On January 29, I wrote something about Derek Bentley, who was executed in 1953 in England for a murder he didn’t commit. He was in police custody when his accomplice in an attempted robbery shot another officer. The reason for his execution was a strange law that held every party involved in a criminal act equally responsible, whether they agreed on the possible outcome or not.
The same thing is happening right now in Texas, the state with the highest executions in the country. Jeff Wood, who will be executed tomorrow unless Texas Governor Rick Perry intervenes, took part in a convenience store robbery in 1996. He waited outside in a car, while his accomplice Daniel Reneau entered the store and subsequently shot the clerk. Reneau was executed in 2002. Wood is facing the death penalty although he didn’t kill anybody; the Texas Penal Code has a law similar to the (long obsolete) British law, called “Law of Parties”. It states that all parties who commit a robbery together are equally responsible should one of them kill a person during the robbery.
The US Supreme Court held that imposition of the death penalty on a person who aids and abets a felony in the course of which a murder is committed by others but who does not himself kill, attempt to kill, or intend to kill violates the 8th and 14th Amendments of the US Constitution. (Edmund v. Florida 458 US 782, 1982)

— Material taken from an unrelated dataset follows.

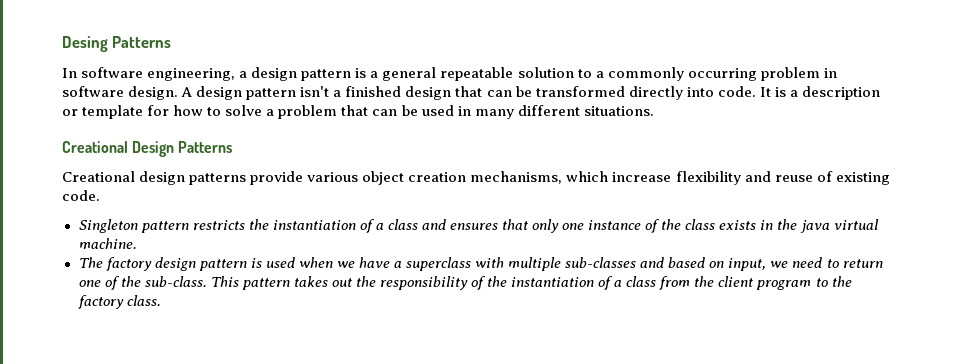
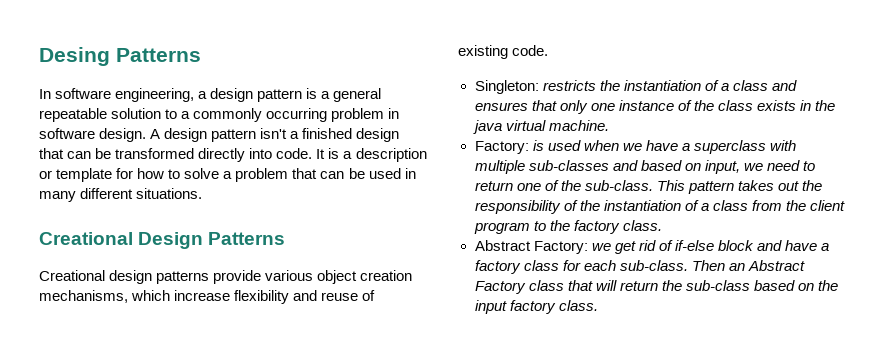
[78,219,189,233] Singleton pattern -> [474,80,539,94] Singleton:
[78,257,247,271] The factory design pattern -> [474,141,529,154] Factory:
(161, 300) none -> [474,240,830,254] [474,260,805,274] [474,280,838,294] [474,300,598,314] // Abstract Factory: we get rid of if-else block and have a factory class for each sub-class. Then an Abstract Factory class that will return the sub-class based on the input factory class.

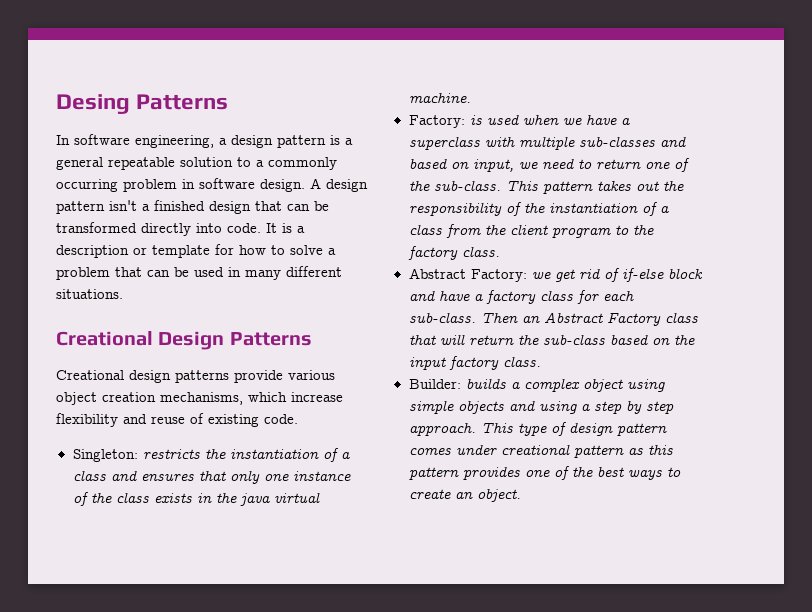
(598, 305) none -> [408,378,665,392] [408,400,674,414] [408,422,667,436] [408,444,673,458] [408,466,681,480] [408,488,521,502] // Builder: builds a complex object using simple objects and using a step by step approach. This type of design pattern comes under creational pattern as this pattern provides one of the best ways to create an object.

Five years later, the Supreme Court created an exception to this general rule for those guilty of a murder that occurs in the commission of a felony who do not kill or intend to kill, but who have major personal involvement in the felony and display a reckless indifference to human life. (Tison v. Arizona, 481 US 137, 1987)
Clearly, Jeff Wood did not “display a reckless indifference to human life”; he wasn’t even present when the fatal shot was fired. Similar to Derek Bentley, Wood has severe mental, emotional, and learning disabilities. He spent two weeks in a mental hospital before he was considered fit enough to stand trial. His appointed lawyers were highly incompetent. Clearly, Jeff Wood does not deserve to be executed.
If you want to write to Texas’s Governor, sign a petition, or learn more about the case, visit the Save Jeff Wood website.
Of course, I’m opposed to the death penalty per se, even if the REAL criminals, those directly responsible for the death of tens- or hundreds- thousands of people (like the members of the current administration) would ever be brought to justice.